Visualization is the key to understanding the data. Lines of endless data can be overwhelming. Most of the times, to reach the conclusion, it is better to visualize the task. D3.js is a JavaScript library that is used for data visualization using the web standards like HTML, CSS, and SVG. Since the initial release in 2011, D3 gained popularity pretty quickly due to dynamic, interactive data visualizations capabilities in the browser. There is a huge community of followers of D3, and it is supported and improved by its creator Mike Bostock constantly.
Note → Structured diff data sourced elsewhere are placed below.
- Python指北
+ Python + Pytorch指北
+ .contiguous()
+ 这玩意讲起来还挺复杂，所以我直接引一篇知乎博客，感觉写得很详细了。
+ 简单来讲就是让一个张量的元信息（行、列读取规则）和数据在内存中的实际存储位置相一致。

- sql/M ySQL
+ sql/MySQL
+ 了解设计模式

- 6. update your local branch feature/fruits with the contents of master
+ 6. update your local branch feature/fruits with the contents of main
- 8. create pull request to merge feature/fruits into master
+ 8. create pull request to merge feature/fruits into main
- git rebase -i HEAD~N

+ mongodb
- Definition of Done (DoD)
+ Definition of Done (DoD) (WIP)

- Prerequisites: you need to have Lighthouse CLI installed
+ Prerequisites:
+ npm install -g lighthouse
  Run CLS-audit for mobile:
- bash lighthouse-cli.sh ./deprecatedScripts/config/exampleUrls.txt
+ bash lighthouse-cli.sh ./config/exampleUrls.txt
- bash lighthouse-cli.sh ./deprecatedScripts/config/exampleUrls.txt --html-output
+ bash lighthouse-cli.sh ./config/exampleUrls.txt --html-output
Lately I’ve been working on D3. There is definitely a lot to learn, a lot to gain and improve. This blog post is a quick summary of knowledge that I gained in the last few weeks playing with D3. Initially I started looking for tutorials, and books on the subject. To be honest I’ve got a bit frustrated due to the lack of detailed material on the subject. I found “D3.js Essential Training for Data Scientists” on Lynda.com that guided me in the right direction. I discovered for myself https://bl.ocks.org/, and since then I started checking different types of visualization provided on that website. My way of learning is to think about a problem/case that might interest me, see if there is any solution available, if not then divide the problem into smaller tasks, and work on them one by one.
Let’s look at few examples below. I am working on New Mexico data for this blog post. The data was gathered through US Census Bureau, and US Department of Labor websites. Disclaimer: this is not a complete analysis of the data; data is used for visualization purposes only, all the data is available for public on the above mentioned websites. I will be working on a few tutorials in the next few weeks, explaining the below examples in bigger detail.
Above is the population estimates map for 2016. You can hover the mouse over the map to see the information displayed. As it is expected, Bernalillo County is the highest in population, while Harding is the least populous county in New Mexico. D3 allow us to create a threshold scale (Mike Bostock’ Choropleth example), and assign predefined color scale to the data input.
Let’s look at the population change rate since 2010 census.
Looking at the above maps, the population change is observed from rural to metropolitan areas. South-east New Mexico saw increase in population since 2010 census most likely due to increase in oil industry related jobs. Meanwhile San Juan Co. (Farmington) saw the massive drop in population. Sandoval Co. (Rio Rancho) got almost 8% increase in population.
Median income is higher in Los Alamos, Santa Fe, Albuquerque area, even though the change is not as significant as in Eddy and Lea counties. These two counties have higher increase rate with comparable median income. About 36% income drop observed in Mora Co. since 2010, which has the lowest median income in the state.
Unemployment data for 2017 is available on the Department of Labor website. There is a drop in unemployment rates since Jan 2017, matching the overall country unemployment trend. Lowest rate is Los Alamos, and highest is Luna Co. Unemployment rate in Luna Co. dropped from about 20% to 14% in 5 months.
These are just a few examples on map plotting with the help of D3.